▶ THE TASK
Each entry must appear again exactly as it does in the source.

▶ DATA
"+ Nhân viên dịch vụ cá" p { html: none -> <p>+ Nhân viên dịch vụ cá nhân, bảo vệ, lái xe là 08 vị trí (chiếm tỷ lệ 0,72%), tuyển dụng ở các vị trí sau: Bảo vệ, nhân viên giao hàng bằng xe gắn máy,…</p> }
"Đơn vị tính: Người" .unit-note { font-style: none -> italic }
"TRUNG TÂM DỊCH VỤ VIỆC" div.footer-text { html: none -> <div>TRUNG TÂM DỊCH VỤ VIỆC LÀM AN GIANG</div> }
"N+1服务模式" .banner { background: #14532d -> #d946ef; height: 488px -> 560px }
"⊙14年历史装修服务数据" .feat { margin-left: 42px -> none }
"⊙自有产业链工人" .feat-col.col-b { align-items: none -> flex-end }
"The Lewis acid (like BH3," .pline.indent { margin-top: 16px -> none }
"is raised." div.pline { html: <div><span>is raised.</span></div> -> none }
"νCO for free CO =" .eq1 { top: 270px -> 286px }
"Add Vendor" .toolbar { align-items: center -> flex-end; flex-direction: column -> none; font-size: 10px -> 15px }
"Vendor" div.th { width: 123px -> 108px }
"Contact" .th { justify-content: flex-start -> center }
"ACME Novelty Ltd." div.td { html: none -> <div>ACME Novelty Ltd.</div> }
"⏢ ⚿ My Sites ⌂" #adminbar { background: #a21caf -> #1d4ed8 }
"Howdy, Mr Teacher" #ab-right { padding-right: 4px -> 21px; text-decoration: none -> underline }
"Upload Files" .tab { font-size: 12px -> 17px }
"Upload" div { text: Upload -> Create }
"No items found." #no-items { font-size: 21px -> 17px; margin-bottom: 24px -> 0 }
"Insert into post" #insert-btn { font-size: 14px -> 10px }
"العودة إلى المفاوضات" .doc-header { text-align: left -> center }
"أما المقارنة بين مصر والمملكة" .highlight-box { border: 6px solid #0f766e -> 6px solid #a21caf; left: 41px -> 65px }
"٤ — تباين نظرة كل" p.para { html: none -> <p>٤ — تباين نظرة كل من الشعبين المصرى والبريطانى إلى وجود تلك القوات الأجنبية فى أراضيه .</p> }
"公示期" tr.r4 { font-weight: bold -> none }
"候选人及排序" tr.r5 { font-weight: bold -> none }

▶ EXERCISE SOLUTION
"+ Nhân viên dịch vụ cá" p { html: none -> <p>+ Nhân viên dịch vụ cá nhân, bảo vệ, lái xe là 08 vị trí (chiếm tỷ lệ 0,72%), tuyển dụng ở các vị trí sau: Bảo vệ, nhân viên giao hàng bằng xe gắn máy,…</p> }
"Đơn vị tính: Người" .unit-note { font-style: none -> italic }
"TRUNG TÂM DỊCH VỤ VIỆC" div.footer-text { html: none -> <div>TRUNG TÂM DỊCH VỤ VIỆC LÀM AN GIANG</div> }
"N+1服务模式" .banner { background: #14532d -> #d946ef; height: 488px -> 560px }
"⊙14年历史装修服务数据" .feat { margin-left: 42px -> none }
"⊙自有产业链工人" .feat-col.col-b { align-items: none -> flex-end }
"The Lewis acid (like BH3," .pline.indent { margin-top: 16px -> none }
"is raised." div.pline { html: <div><span>is raised.</span></div> -> none }
"νCO for free CO =" .eq1 { top: 270px -> 286px }
"Add Vendor" .toolbar { align-items: center -> flex-end; flex-direction: column -> none; font-size: 10px -> 15px }
"Vendor" div.th { width: 123px -> 108px }
"Contact" .th { justify-content: flex-start -> center }
"ACME Novelty Ltd." div.td { html: none -> <div>ACME Novelty Ltd.</div> }
"⏢ ⚿ My Sites ⌂" #adminbar { background: #a21caf -> #1d4ed8 }
"Howdy, Mr Teacher" #ab-right { padding-right: 4px -> 21px; text-decoration: none -> underline }
"Upload Files" .tab { font-size: 12px -> 17px }
"Upload" div { text: Upload -> Create }
"No items found." #no-items { font-size: 21px -> 17px; margin-bottom: 24px -> 0 }
"Insert into post" #insert-btn { font-size: 14px -> 10px }
"العودة إلى المفاوضات" .doc-header { text-align: left -> center }
"أما المقارنة بين مصر والمملكة" .highlight-box { border: 6px solid #0f766e -> 6px solid #a21caf; left: 41px -> 65px }
"٤ — تباين نظرة كل" p.para { html: none -> <p>٤ — تباين نظرة كل من الشعبين المصرى والبريطانى إلى وجود تلك القوات الأجنبية فى أراضيه .</p> }
"公示期" tr.r4 { font-weight: bold -> none }
"候选人及排序" tr.r5 { font-weight: bold -> none }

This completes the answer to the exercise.